Le feuilleton Tariq Ramadan continue. L’islamologue suisse n’a pas été mis en examen mardi soir dans l’affaire des viols présumés. Interrogé par un juge d’instruction, le théologien devait répondre des accusations portées à son égard par une troisième femme. Il reste incarcéré depuis début février dans le cadre d’une enquête pour viols sur deux autres plaignantes.

Tariq Ramadan a reconnu lors de son interrogatoire, ce mardi, avoir eu des relations sexuelles consenties avec une troisième plaignante. La femme l’accuse, elle, de viols. Les faits remontent à 2013 et 2014.

Ce lundi, l’islamologue a changé sa ligne de défense. Ses avocats, ont déposé « plus de 300 vidéos et plus de 1.000 photos » qui prouverait que la relation était bien voulue entre l’intellectuel et la jeune femme. Tariq Ramadan a longuement expliqué aux magistrats qu'il y avait eu « des jeux sexuels ainsi que des relations toujours librement consenties ».

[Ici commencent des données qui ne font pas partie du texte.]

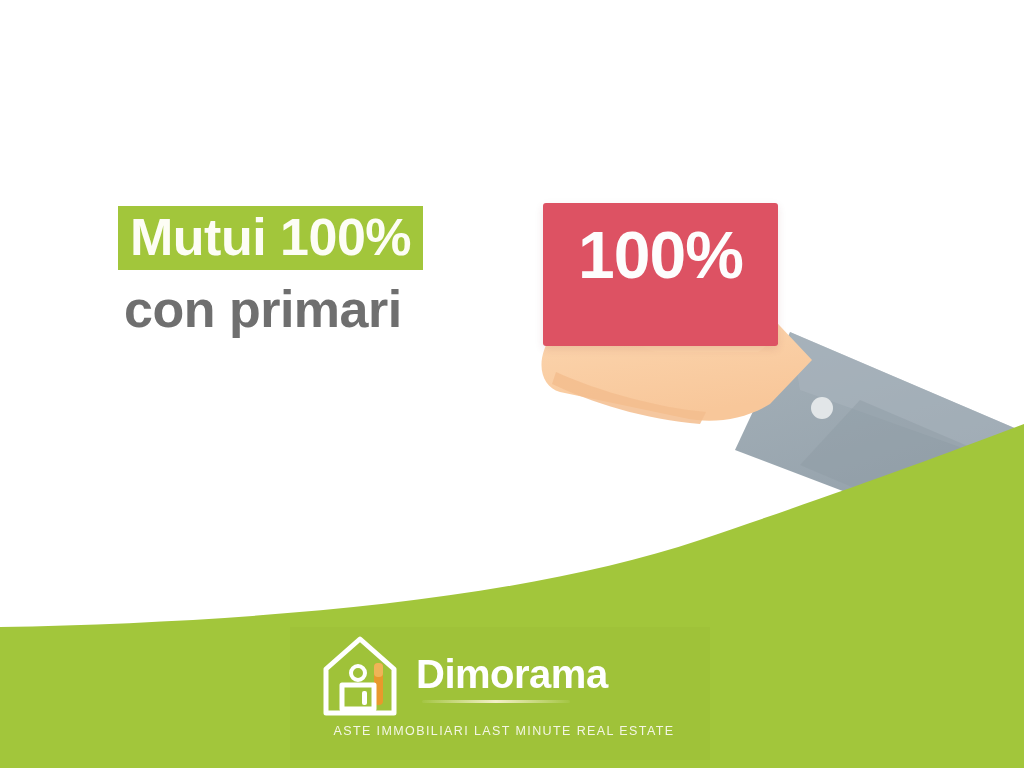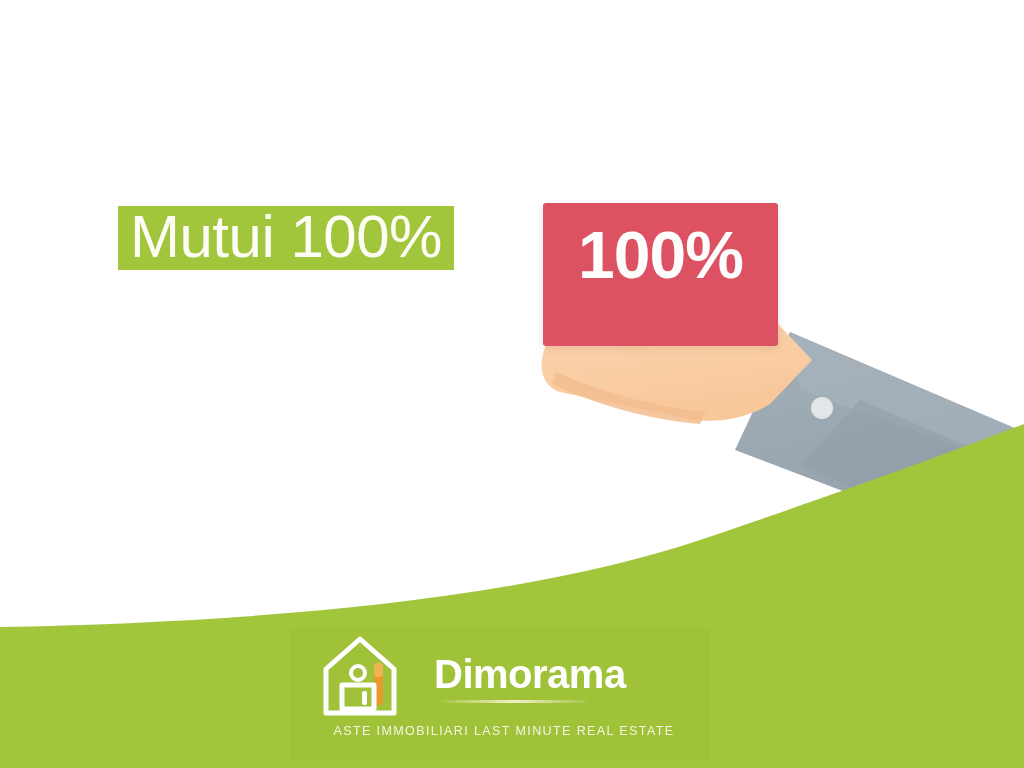"Mutui 100%" .headline-line { font-size: 60px -> 52px; font-weight: normal -> bold }
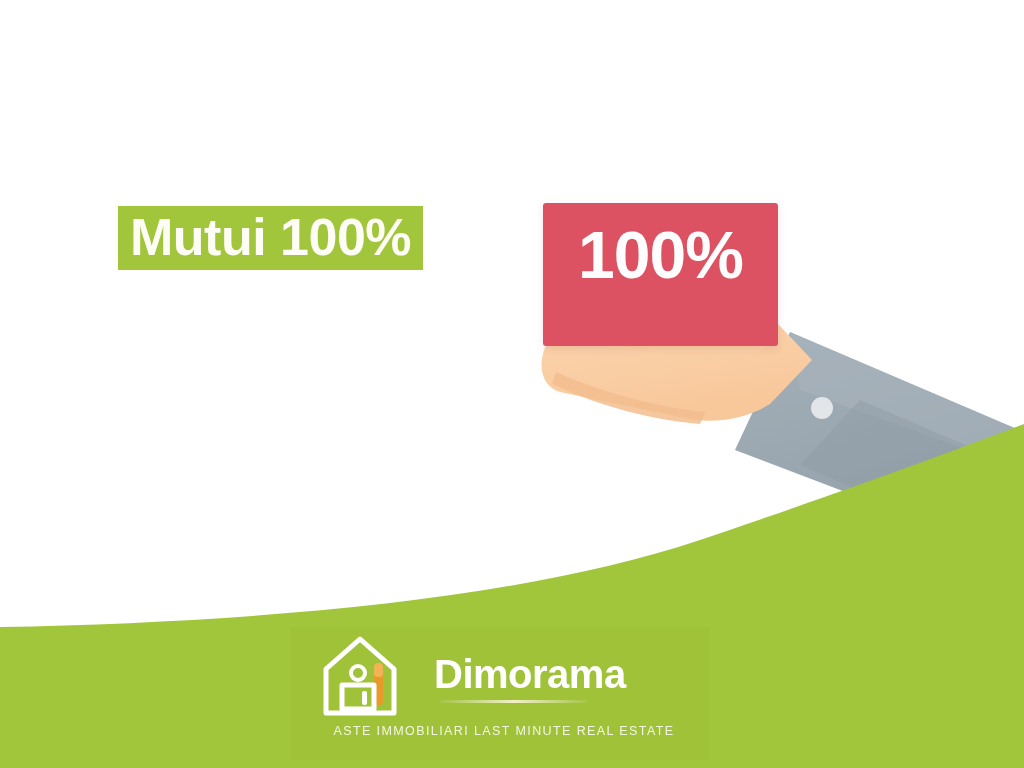"con primari" span.headline-line { html: none -> <span>con primari</span> }
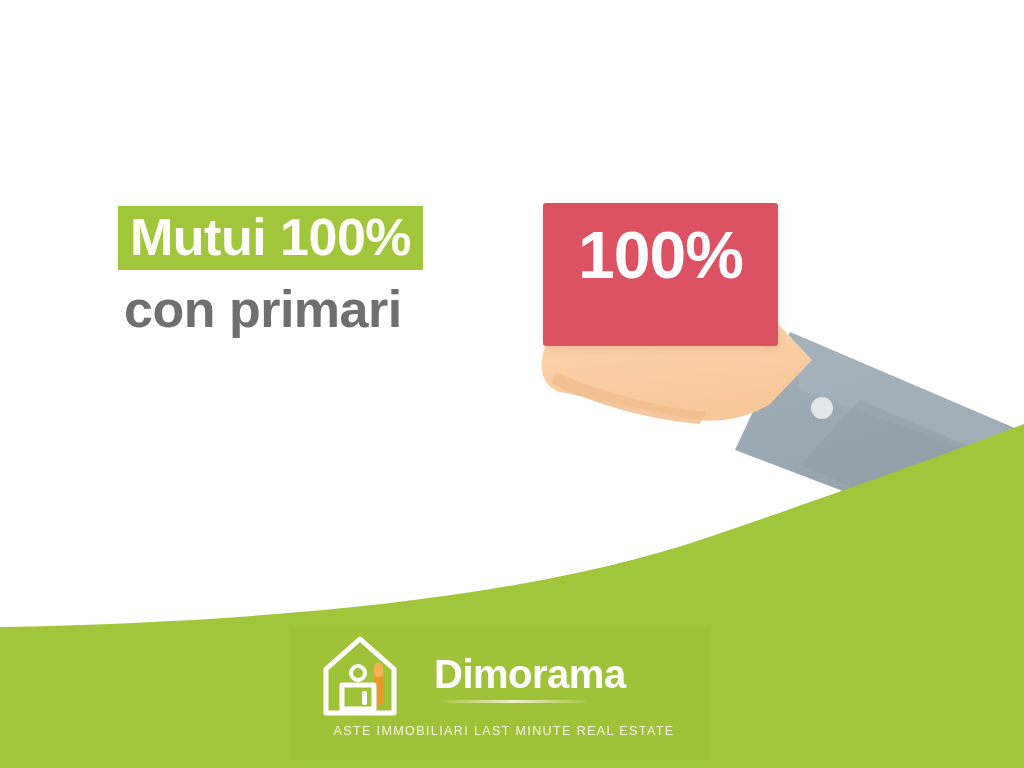"Dimorama" .logo-words { margin-left: 24px -> 6px }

Pendant leur liaison, la présumée victime, Mounia, aurait déclaré avoir fait « partie des femmes rémunérées pour avoir eu des relations sexuelles avec Dominique Strauss-Kahn ». Chose qui renforcerait la nouvelle défense du théologien.

À côté des quatre plaintes pour viols dont il fait l'objet en France et en Suisse, Tariq Ramadan a également été accusé aux Etats-Unis. Mais contrairement aux autres accusations, celle-ci, révélée par Libération concernerait une « agression sexuelle ». Une enquête a été ouverte.


Le 21 mai dernier, la fille de Tariq Ramadan s’était exprimée auprès du journal suisse Le Temps. Elle avait évoqué les conditions de détention de son père. L’intellectuel serait désormais handicapé par sa sclérose en plaque et accompagné d’un déambulateur pour se déplacer. Il aurait de constants et violents maux de tête ainsi que de la peine à se concentrer. Le lendemain, la chambre de l’instruction de Paris décidait de ne pas lever la détention de Tariq Ramadan pour raison de santé.